Legislators who wish to continue pursuit of a lapsed measure must refile it in toto. The new bill receives a new number, is referred anew to committee, and must go through the entire three-reading process again in both chambers.

Historical Consistency of the Rule

The non-carry-over rule has been observed without exception since the Commonwealth period:

  • The 1935 Constitution Congresses followed the same practice.
  • The 1973 parliamentary system under Marcos temporarily altered many rules, but the 1987 Constitution restored bicameralism and the traditional lapse rule.
  • High-profile examples:
    • The Freedom of Information bill was filed in every Congress from the 12th (2001–2004) until finally enacted in the 17th Congress (2016).
    • The Anti-Terrorism Act of 2020 (RA 11479) was a refiled version of bills that had lapsed in previous Congresses.
    • The Bangsamoro Organic Law (RA 11054) was refiled multiple times after lapsing in the 15th and 16th Congresses.

No Congress has ever adopted a rule allowing automatic carry-over of bills, even on a limited basis. Attempts to insert “carry-over” provisions in the rules (e.g., during the 15th and 18th Congress rules revision debates) have consistently failed.

Rationale Behind the Rule

  1. Political turnover – One-third of the House membership is new every three years (100% turnover every three years for representatives, 50% for senators).
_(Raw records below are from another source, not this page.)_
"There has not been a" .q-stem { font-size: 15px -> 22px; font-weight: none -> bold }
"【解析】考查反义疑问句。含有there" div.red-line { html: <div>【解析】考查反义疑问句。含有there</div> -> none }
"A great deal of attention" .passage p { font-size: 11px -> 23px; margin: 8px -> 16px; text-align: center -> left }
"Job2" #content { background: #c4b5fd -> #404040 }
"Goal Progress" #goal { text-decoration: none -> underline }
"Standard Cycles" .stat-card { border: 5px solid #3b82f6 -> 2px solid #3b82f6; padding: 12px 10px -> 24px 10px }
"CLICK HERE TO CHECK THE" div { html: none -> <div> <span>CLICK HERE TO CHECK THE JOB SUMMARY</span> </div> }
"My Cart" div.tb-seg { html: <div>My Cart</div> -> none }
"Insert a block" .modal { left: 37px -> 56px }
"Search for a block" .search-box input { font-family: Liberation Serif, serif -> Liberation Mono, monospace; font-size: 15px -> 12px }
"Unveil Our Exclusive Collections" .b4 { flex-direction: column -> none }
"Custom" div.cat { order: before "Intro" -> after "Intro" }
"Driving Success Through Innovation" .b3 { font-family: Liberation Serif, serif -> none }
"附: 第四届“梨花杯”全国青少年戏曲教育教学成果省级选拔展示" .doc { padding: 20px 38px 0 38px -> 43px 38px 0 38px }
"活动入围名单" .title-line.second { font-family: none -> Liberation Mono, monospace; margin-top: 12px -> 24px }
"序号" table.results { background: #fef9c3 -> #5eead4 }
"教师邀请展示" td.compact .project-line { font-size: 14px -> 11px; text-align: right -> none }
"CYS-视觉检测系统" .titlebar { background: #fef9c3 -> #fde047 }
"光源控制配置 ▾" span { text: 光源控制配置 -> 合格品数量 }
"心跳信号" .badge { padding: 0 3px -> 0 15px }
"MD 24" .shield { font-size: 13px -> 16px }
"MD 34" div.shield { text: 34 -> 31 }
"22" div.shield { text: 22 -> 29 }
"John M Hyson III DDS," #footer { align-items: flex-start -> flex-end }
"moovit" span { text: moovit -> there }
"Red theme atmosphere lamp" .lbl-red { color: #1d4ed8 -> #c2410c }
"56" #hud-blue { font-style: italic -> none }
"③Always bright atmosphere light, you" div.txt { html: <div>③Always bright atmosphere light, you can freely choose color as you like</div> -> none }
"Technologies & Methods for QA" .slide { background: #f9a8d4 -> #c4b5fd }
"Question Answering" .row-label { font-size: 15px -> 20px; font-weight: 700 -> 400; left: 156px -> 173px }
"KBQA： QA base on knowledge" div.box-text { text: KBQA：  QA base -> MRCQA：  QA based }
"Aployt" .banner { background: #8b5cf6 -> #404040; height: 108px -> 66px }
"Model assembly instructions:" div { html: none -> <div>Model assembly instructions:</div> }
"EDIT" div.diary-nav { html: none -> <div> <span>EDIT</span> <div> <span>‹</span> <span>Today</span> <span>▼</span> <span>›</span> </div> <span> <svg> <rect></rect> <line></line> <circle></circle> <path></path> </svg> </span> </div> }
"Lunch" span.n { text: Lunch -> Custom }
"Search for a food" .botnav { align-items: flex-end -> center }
New members are entitled to a fresh legislative agenda.

  2. Clean docket – Prevents accumulation of thousands of obsolete or duplicative measures.

  3. Deliberative purity – Forces renewed scrutiny of every proposal under the current political configuration.

  4. Accountability – Prevents “zombie bills” from being passed without the current membership having fully debated them.

Comparison with the United States Congress

The Philippine rule is identical to that of the United States Congress. In the U.S., bills also die at the end of each two-year Congress and must be reintroduced. The only difference is frequency: U.S. bills lapse every two years; Philippine bills lapse every three years.

Conclusion

In Philippine legislative practice, the convening of a new Congress is a hard reset for pending legislation. No bill, regardless of how far it has advanced or how broadly supported it was in the previous Congress, survives into the new one unless it has already become law. This rule is absolute, constitutionally grounded in each chamber’s rulemaking power, and has been applied without exception for nearly nine decades. Legislators who wish to enact a measure that died with the previous Congress have one option and one option only: refile it and start the entire process again.

Disclaimer: This content is not legal advice and may involve AI assistance. Information may be inaccurate.